It has also been suggested that ships of war should be furnished with a sharp beak of steel, and with such powerful engines as should secure for them great speed, and, without trusting at all to the use of their guns, should be used as rams to run into and crush their adversaries. This suggestion, which is practically returning to the practice of the ancients before the invention of either gunpowder or steam, has never yet, however, been carried out in fact. So far, therefore, the most serviceable modern ships of war are the monitors.
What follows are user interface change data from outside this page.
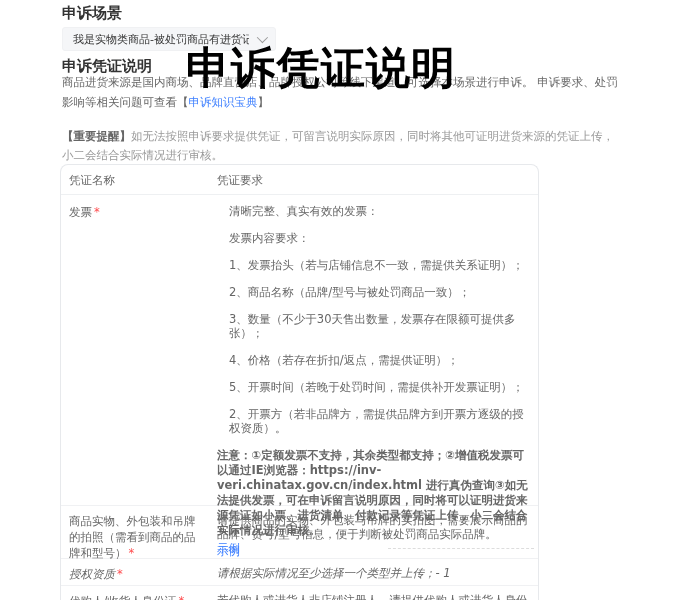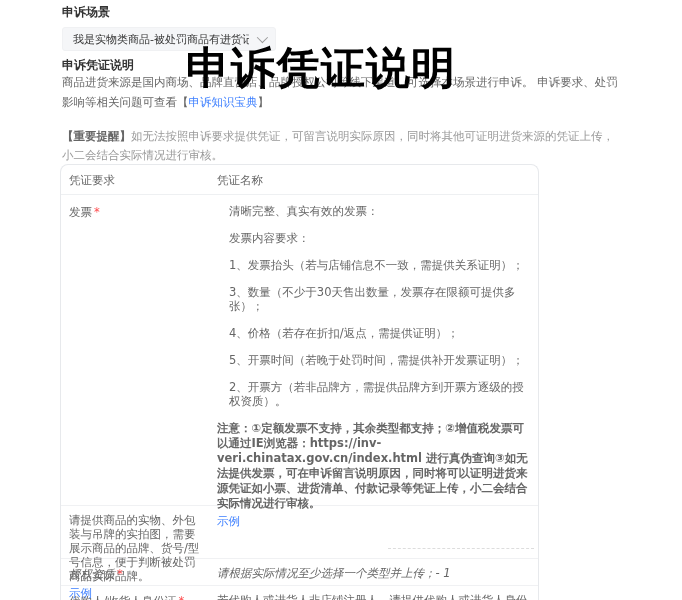--- a/index.html
+++ b/index.html
@@ -1,20 +1,20 @@
 <!DOCTYPE html>
 <html><head>
 <meta charset="utf-8">
 <style>
   html,body{margin:0;padding:0;}
   body{width:682px;height:600px;overflow:hidden;background:#fff;
        font-family:"DejaVu Sans","Liberation Sans",sans-serif;}
   .page{position:relative;width:682px;height:600px;background:#fff;overflow:hidden;}
 
-  .sec-title{position:absolute;left:62px;font-size:12px;font-weight:bold;color:#333;}
+  .sec-title{position:absolute;left:62px;font-size:15px;font-weight:bold;color:#333;}
   .t1{top:4px;}
   .t2{top:57px;}
 
   .select{position:absolute;left:62px;top:27px;width:214px;height:24px;
           background:#f5f6f8;border:1px solid #f0f1f3;border-radius:3px;
           display:flex;align-items:center;justify-content:space-between;
           padding:0 10px;box-sizing:border-box;cursor:pointer;}
   .select .val{font-size:11px;color:#333;white-space:nowrap;overflow:hidden;}
   .chev{width:7px;height:7px;border-right:1.5px solid #999;border-bottom:1.5px solid #999;
         transform:rotate(45deg) translateY(-2px);flex:none;margin-left:8px;}
@@ -66,40 +66,42 @@
 
   <div class="sec-title t2">申诉凭证说明</div>
 
   <div class="intro"><span>商品进货来源是国内商场、品牌直营店、品牌授权公司等线下渠道，可选择本场景进行申诉。 申诉要求、处罚影响等相关问题可查看</span><span>【</span><span class="link">申诉知识宝典</span><span>】</span></div>
 
   <div class="alert"><b>【重要提醒】</b><span>如无法按照申诉要求提供凭证，可留言说明实际原因，同时将其他可证明进货来源的凭证上传，小二会结合实际情况进行审核。</span></div>
 
   <div class="ctable">
 
     <div class="trow thead">
+      <div class="cell">凭证名称</div>
       <div class="cell">凭证要求</div>
-      <div class="cell">凭证名称</div>
     </div>
 
     <div class="trow r1">
       <div class="cell body-cell namecell"><span>发票</span><span class="req">*</span></div>
       <div class="cell body-cell">
         <p class="para">清晰完整、真实有效的发票：</p>
         <p class="para">发票内容要求：</p>
         <p class="para">1、发票抬头（若与店铺信息不一致，需提供关系证明）；</p>
+        <p class="para">2、商品名称（品牌/型号与被处罚商品一致）；</p>
         <p class="para">3、数量（不少于30天售出数量，发票存在限额可提供多张）；</p>
         <p class="para">4、价格（若存在折扣/返点，需提供证明）；</p>
         <p class="para">5、开票时间（若晚于处罚时间，需提供补开发票证明）；</p>
         <p class="para">2、开票方（若非品牌方，需提供品牌方到开票方逐级的授权资质）。</p>
         <p class="note">注意：①定额发票不支持，其余类型都支持；②增值税发票可以通过IE浏览器：https://inv-veri.chinatax.gov.cn/index.html 进行真伪查询③如无法提供发票，可在申诉留言说明原因，同时将可以证明进货来源凭证如小票、进货清单、付款记录等凭证上传，小二会结合实际情况进行审核。</p>
         <span class="link example">示例</span>
       </div>
     </div>
 
     <div class="trow r2">
+      <div class="cell body-cell namecell"><span>商品实物、外包装和吊牌的拍照（需看到商品的品牌和型号）</span><span class="req">*</span></div>
       <div class="cell body-cell">
         <span>请提供商品的实物、外包装与吊牌的实拍图，需要展示商品的品牌、货号/型号信息，便于判断被处罚商品实际品牌。</span><br>
         <span class="link example">示例</span>
       </div>
     </div>
 
     <div class="trow r3">
       <div class="cell body-cell namecell"><span>授权资质</span><span class="req">*</span></div>
       <div class="cell body-cell"><span>请根据实际情况至少选择一个类型并上传；- 1</span></div>
     </div>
The largest and most expensive of these, the Dunderberg, was not finished until after the war was over, and was sold, with the consent of the government, by her builder, to Russia for $1,000,000, and crossed the Atlantic safely, a feat which showed her to be sea-worthy, and more worthy of confidence than any of the armored vessels built by the English Government.
In modern times attention has also been given to constructing vessels which should be navigated under the water. Fulton, whose name is so inseparably connected with the introduction of the steamboat, made an attempt, the first on record, in the harbor of Brest, on the west coast of France, in 1801, under the order of Napoleon I., to blow up an English ship with a torpedo, a weapon of warfare which is said to have been first suggested by Franklin, who experimented with them in the Revolution. Fulton used, in this attempt, a submarine boat of his own invention, the model and construction of which have never been made public. His attempt being unsuccessful the project was abandoned, as Napoleon withdrew his support from the scheme.
THE RAM IRONSIDES.
During our late civil war, while the harbor of Charleston, South Carolina, was blockaded by the ships of the national navy, and the bombardment of Fort Sumter continued, attempts were made by the besieged to destroy the blockading ships by torpedoes, which were to be fastened by a submarine craft. One of these boats, called a "cigar boat," though both ends were pointed, is thus described: She was thirty feet long and six feet broad, painted a lead color. Her propelling power consisted of a six-horse engine, geared to a shaft turning a propeller. At her bow was an iron bowsprit, so arranged that it could be lowered to the required depth, and at the end of this the torpedo was secured. When afloat only about fifteen feet of her length projected some fourteen inches above the water. For fuel she used anthracite coal, and attained a speed of about six miles an hour. Her tonnage was about seven or eight tons, and in this craft Lieutenant Glassells, of Virginia, volunteered to attack the iron-clad, the Ironsides, which was the most powerful ship at that time afloat in the navy, rated at from three to four thousand tons. The Ironsides was a very heavily armed ship, provided with eleven-inch guns, and capable of delivering the heaviest broadside ever fired from a single ship. On the night of the sixth of October, 1863, Lieutenant Glassells set out on his expedition from one of the wharves of Charleston. The sky was covered with clouds, and the night was very dark. His crew consisted of a fireman and a pilot, and his offensive armament of a torpedo, in position, and a double-barreled fowling-piece. Being asked why he carried a gun on such an expedition, he answered: "You know I have served in the United States navy, and I shall not attack my old comrades like an assassin. I shall hail and fire into them, with this, then let the torpedo do its work like an open and declared foe." This speech is a fair specimen of the singular mixture of honor and disloyalty which characterized the whole secession movement. This lieutenant could desert his navy, could take up arms against his country, but could not attack one of its ships without first giving its crew warning.